:: Exercise directions ::
Copy every line of the entries that includes the word "discount".

*** Opening of Data listing ***

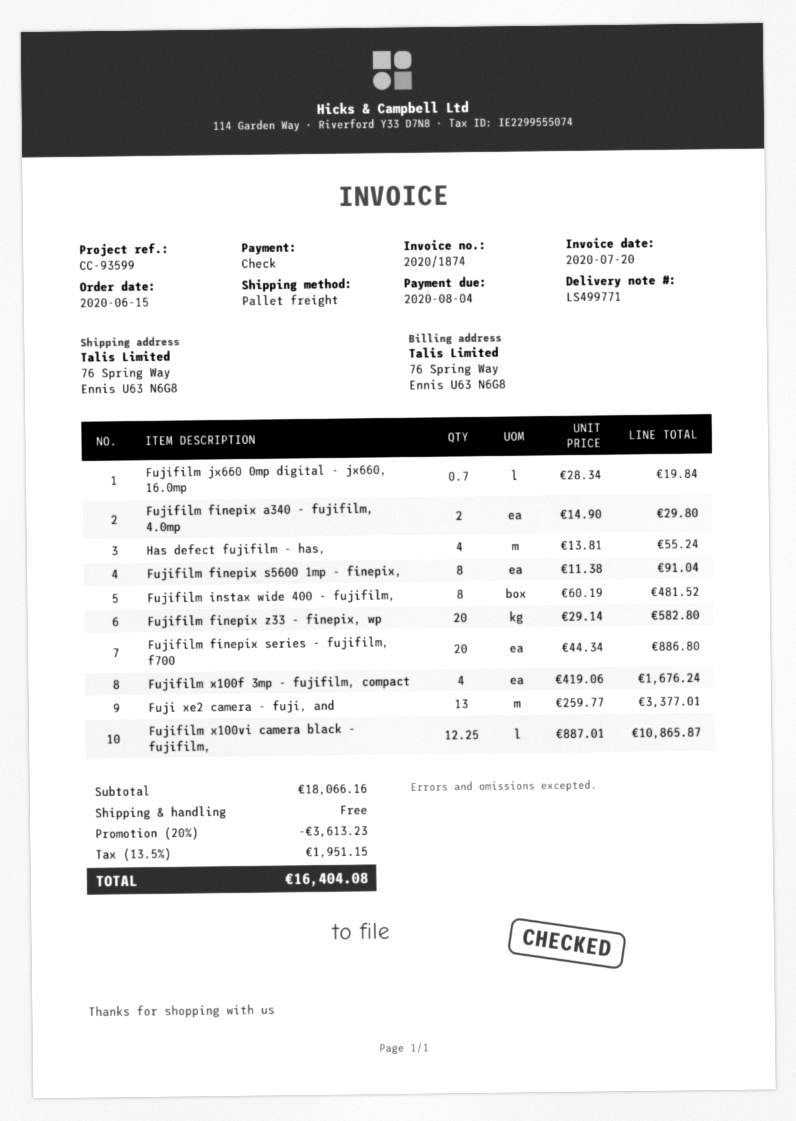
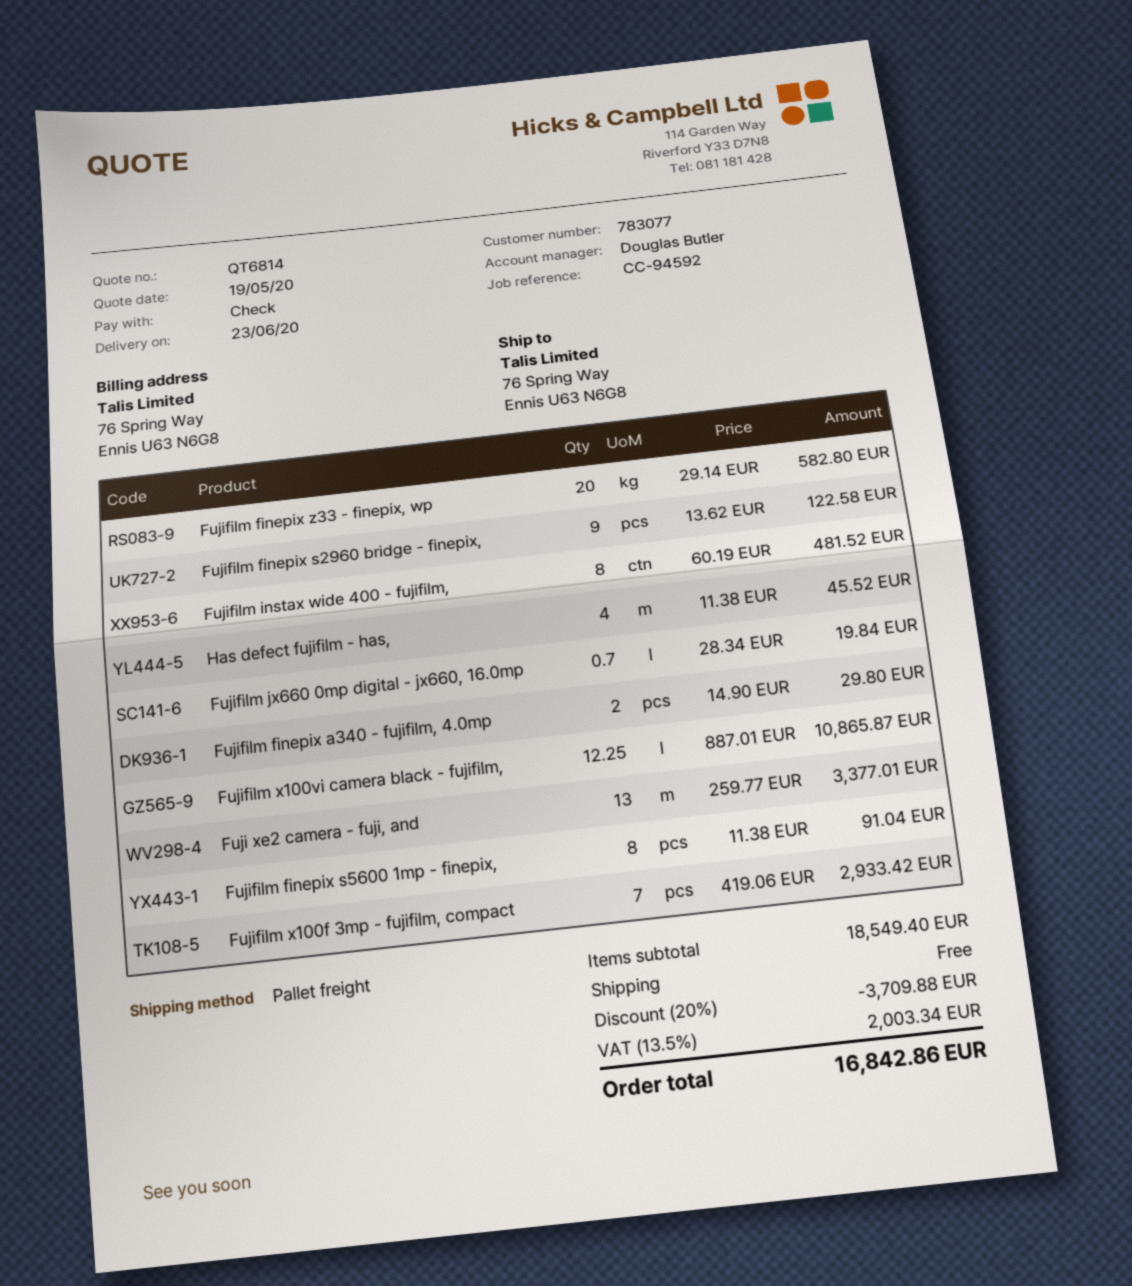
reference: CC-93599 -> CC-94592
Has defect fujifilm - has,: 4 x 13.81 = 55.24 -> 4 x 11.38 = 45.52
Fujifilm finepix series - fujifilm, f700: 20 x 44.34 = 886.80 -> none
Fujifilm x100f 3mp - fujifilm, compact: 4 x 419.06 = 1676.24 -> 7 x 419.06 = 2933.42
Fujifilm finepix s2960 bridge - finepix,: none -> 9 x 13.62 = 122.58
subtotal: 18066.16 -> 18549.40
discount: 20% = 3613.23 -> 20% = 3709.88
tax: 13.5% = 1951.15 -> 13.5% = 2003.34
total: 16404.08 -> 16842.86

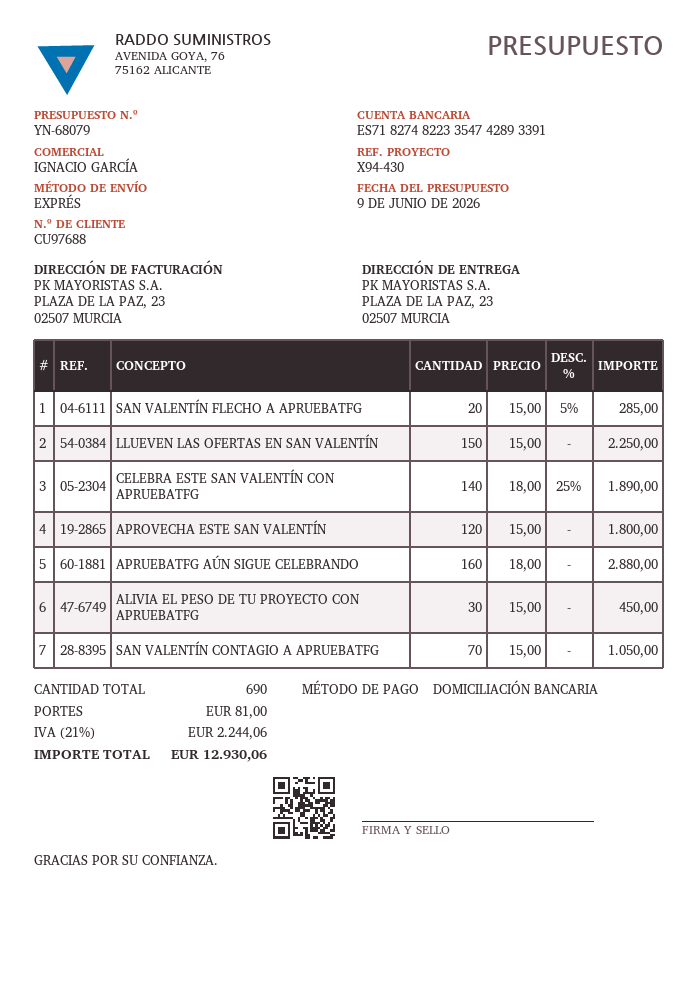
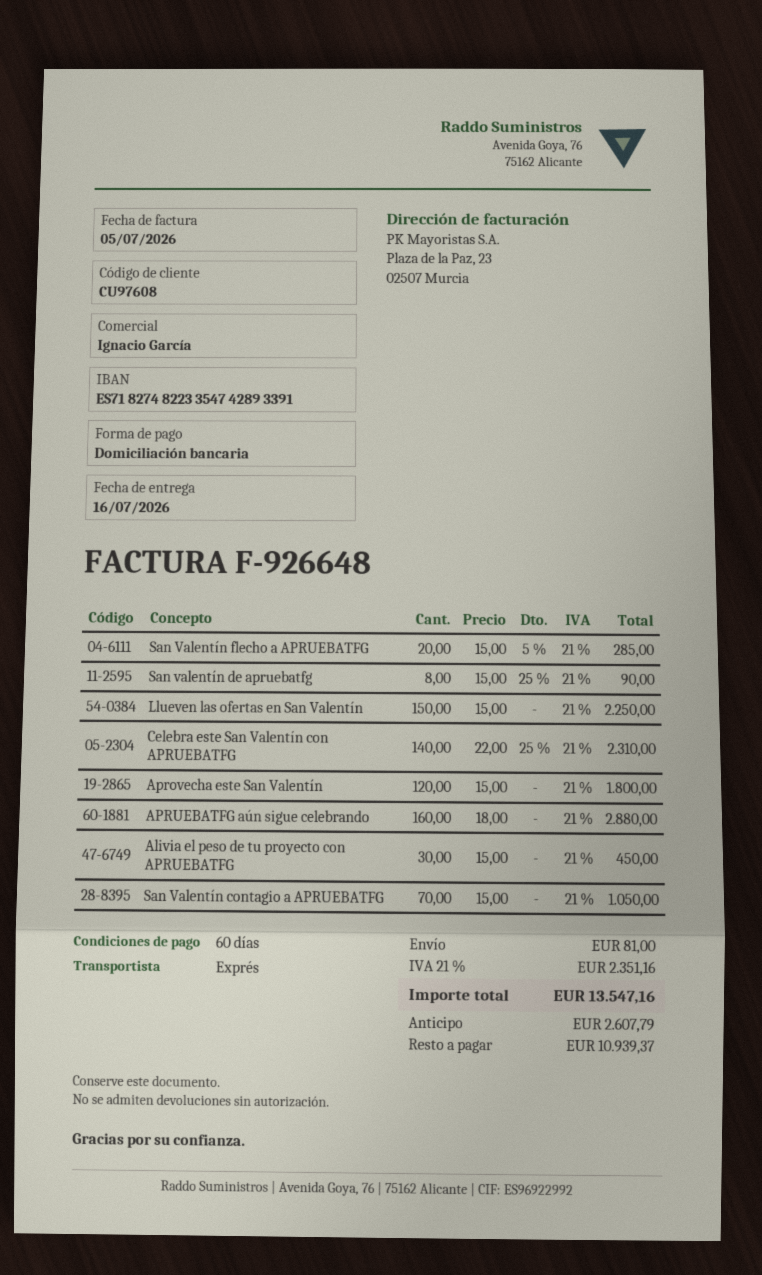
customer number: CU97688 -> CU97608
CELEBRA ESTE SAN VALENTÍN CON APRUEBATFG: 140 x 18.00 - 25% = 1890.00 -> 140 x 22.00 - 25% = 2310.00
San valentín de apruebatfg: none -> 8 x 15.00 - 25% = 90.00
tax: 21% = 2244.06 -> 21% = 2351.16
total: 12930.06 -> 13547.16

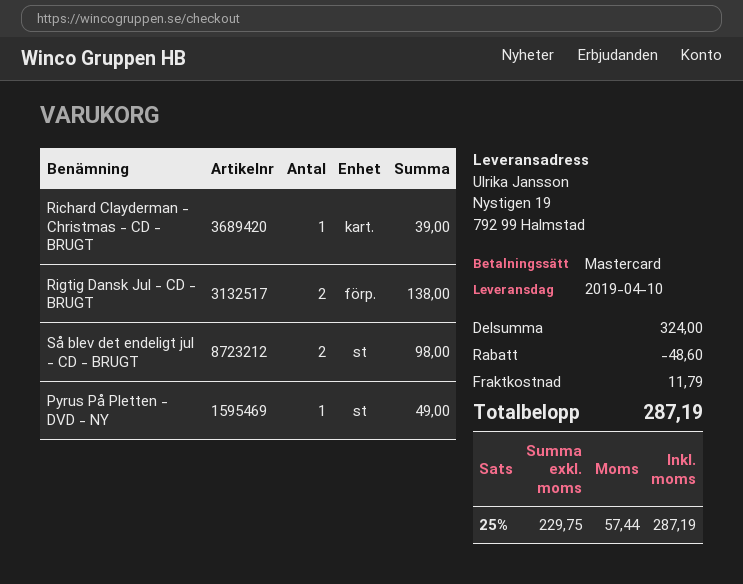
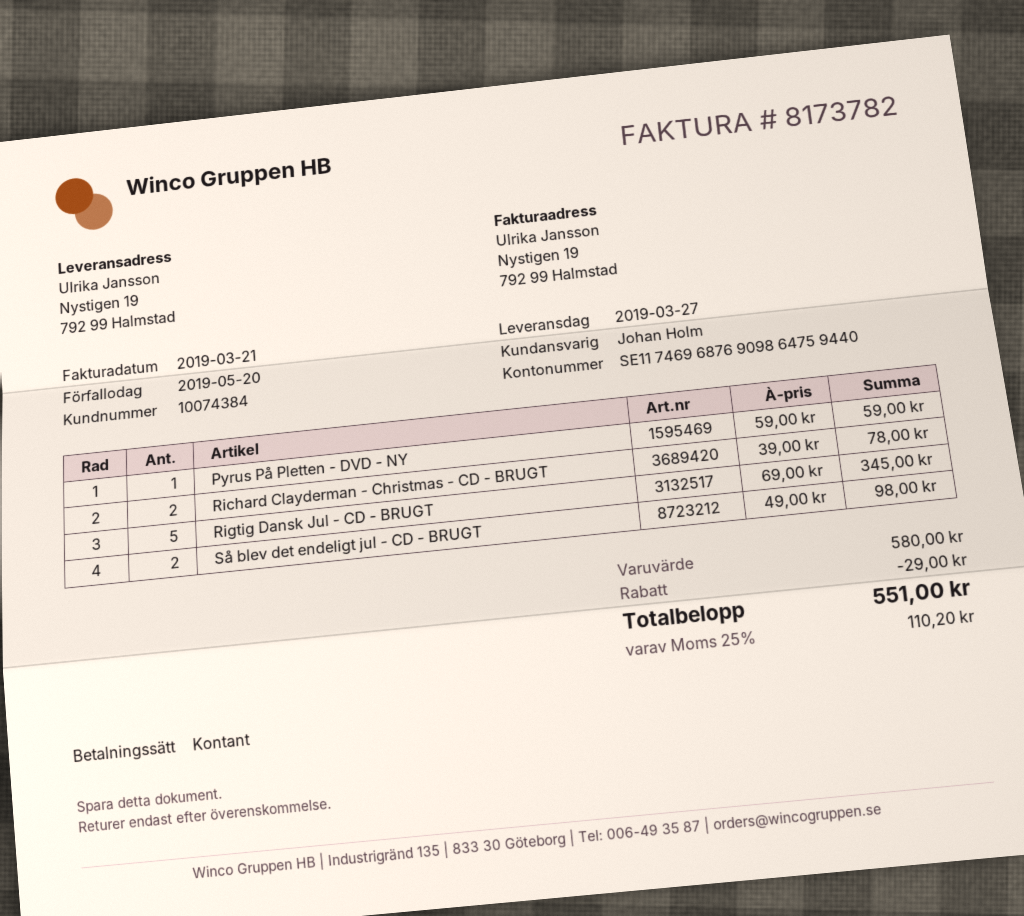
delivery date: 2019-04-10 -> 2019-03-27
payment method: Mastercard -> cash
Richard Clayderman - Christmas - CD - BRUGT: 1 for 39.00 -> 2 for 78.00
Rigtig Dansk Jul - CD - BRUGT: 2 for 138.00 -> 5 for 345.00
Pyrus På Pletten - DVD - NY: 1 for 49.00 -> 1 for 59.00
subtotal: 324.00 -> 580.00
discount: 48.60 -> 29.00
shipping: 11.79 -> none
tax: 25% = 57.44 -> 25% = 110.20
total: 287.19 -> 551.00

*** Close of Data listing ***

:: Solution for this exercise ::
discount: 20% = 3613.23 -> 20% = 3709.88
discount: 48.60 -> 29.00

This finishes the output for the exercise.